UCCE livestock and natural resources advisor John Harper assembled a team of advisors and faculty to analyze the water management situation for the Mendocino County Water Agency. The group sought to identify gaps between water-resource management objectives and Mendocino County's institutional capacity to meet those objectives, to generate alternative approaches to address those gaps, and to propose steps to implement alternative approaches. To achieve these objectives, the team studied the county's water-resource management priorities. In 2003, 18 workshops were held in the county to collect input from county residents. County supervisors attended workshops held in their respective districts. The team identified similarities and differences in the priorities of MCWA clientele for water resource management across Mendocino County. Similarities include the need to represent the county to state and federal agencies and to funding organizations, to improve surface water quality, and coordinate across county departments and special districts. Differences include the role of agriculture along the Russian River and importance of aquatic habitat restoration in west county watersheds. The study results suggest how the agency may integrate and coordinate its efforts with those of other county departments and state and federal agencies to avoid duplication of services. The final report can be seen on the Web at: http://ucanr.org/mendocinowater.

The Payoff

Mendocino County Water Agency Gets Long-term Plan

The study results have provided direction to Mendocino County Water Agency and its new director on addressing short- and long-term issues.

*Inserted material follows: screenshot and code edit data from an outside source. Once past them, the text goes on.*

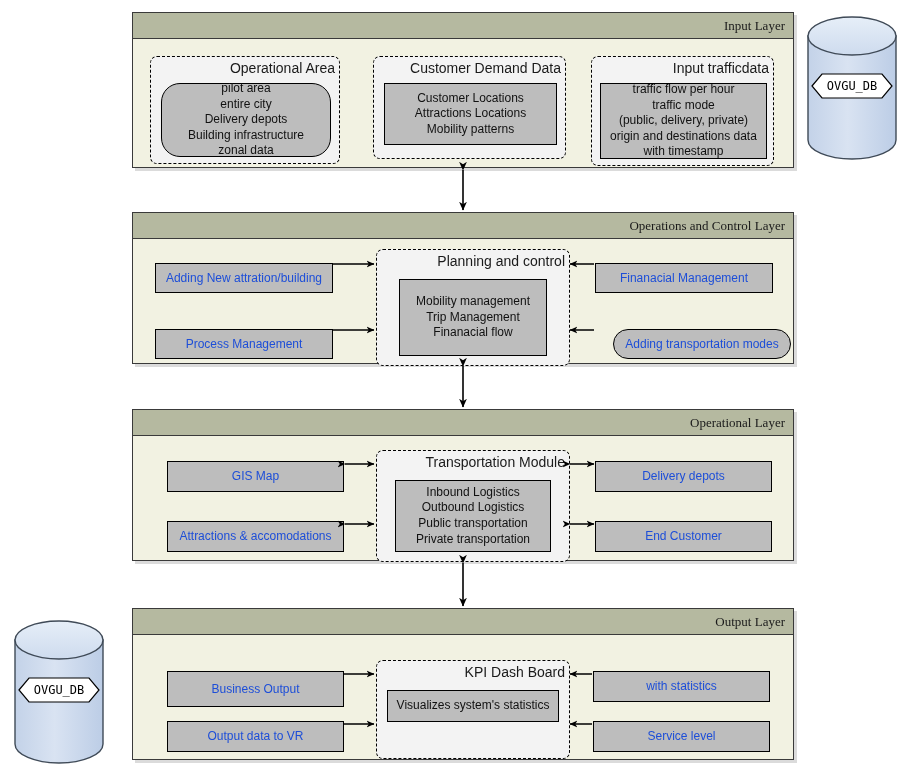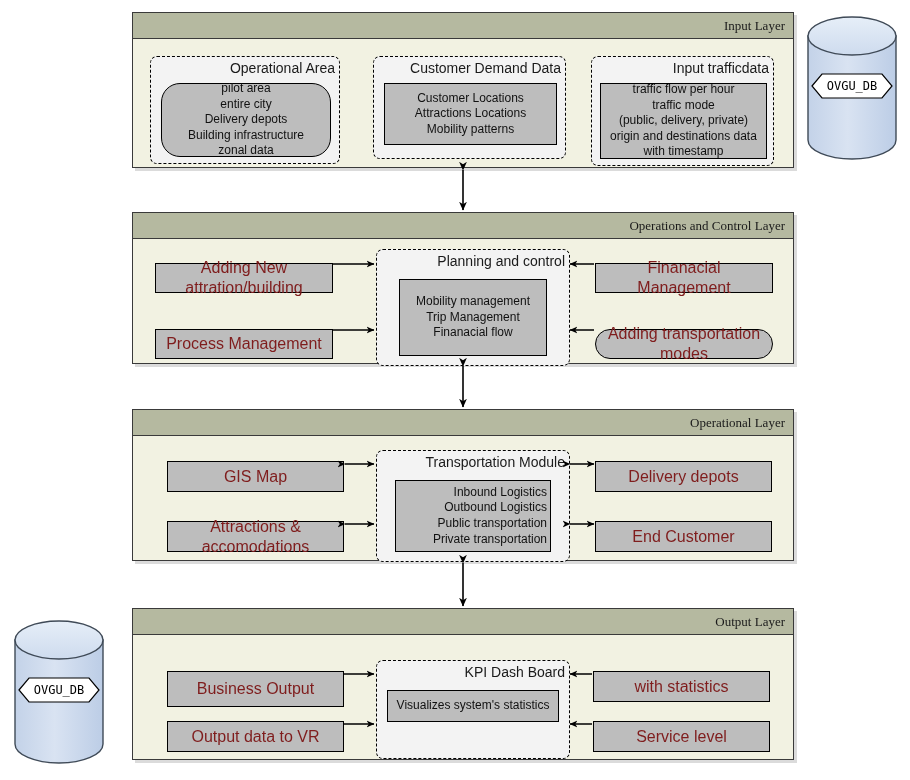"Adding New attration/building" .gbox { color: #7f1d1d -> #1d4ed8; font-size: 16px -> 12px }
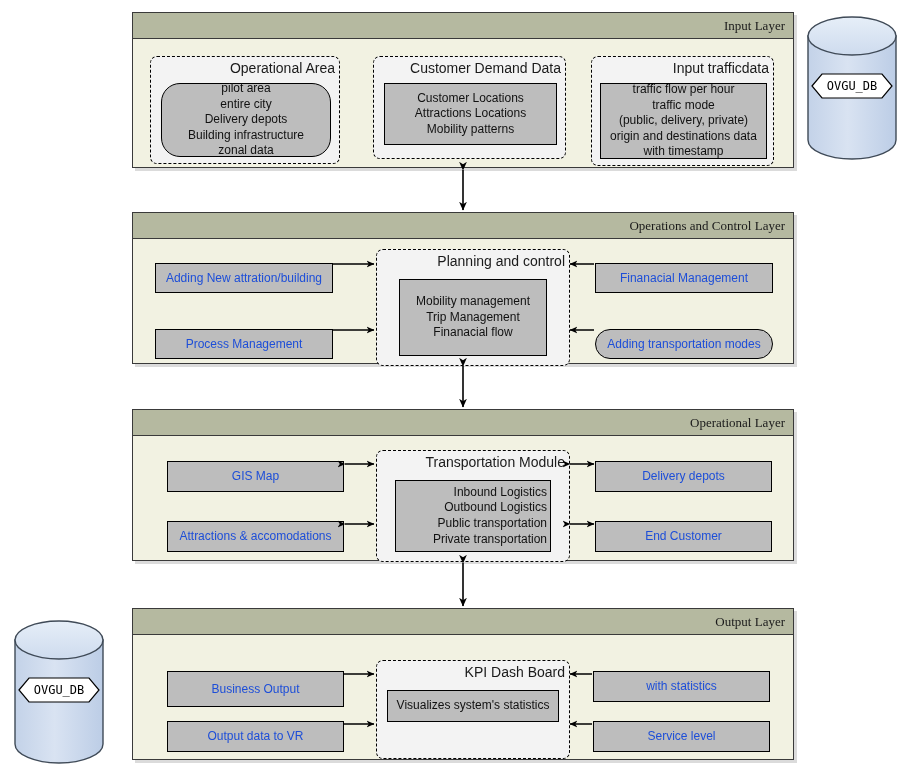"Adding transportation modes" div.gbox { left: 462px -> 480px }
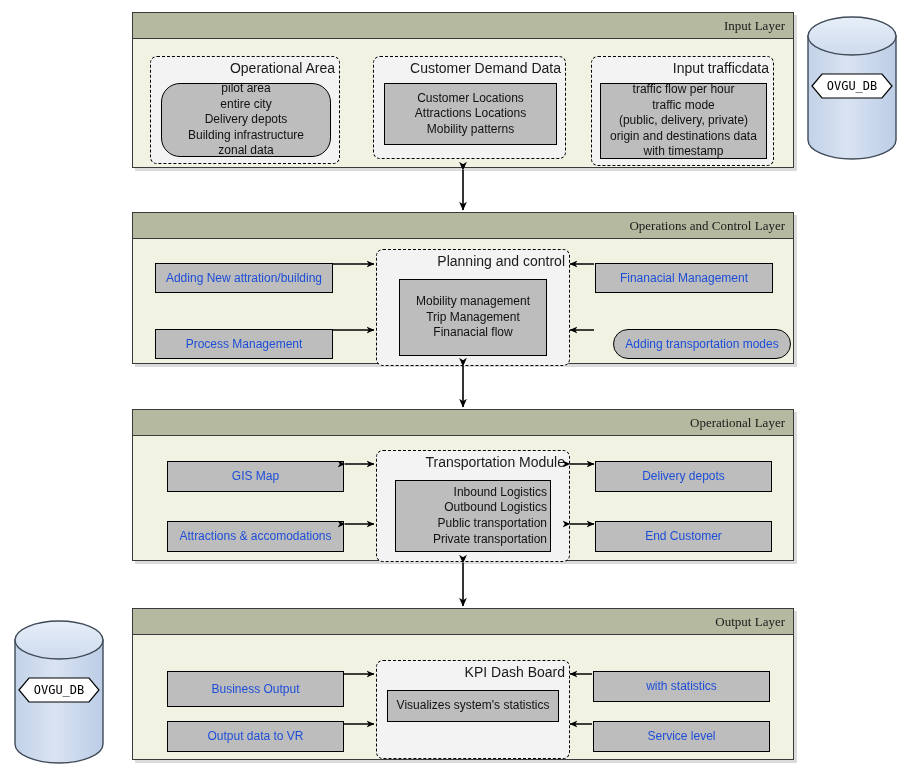"Inbound Logistics" div.module-inner { align-items: flex-end -> none }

These issues include assessment of both agricultural and urban water use, location of additional water sources or storage, water supply infrastructure needs, revising the county's general plan, and water availabilty for fishery habitat, irrigated agriculture and urban development. In addition, the survey recommendation that MCWA become more involved in technical assisitance and grant acquisition has resulted in MCWA seeking and acquiring more than $250,000 in grants for monitoring and improving the Navarro Watershed and the maintenance of four USGS guaging stations. Those guaging stations are crucial for determining water flows which influence fish habitat and water availability.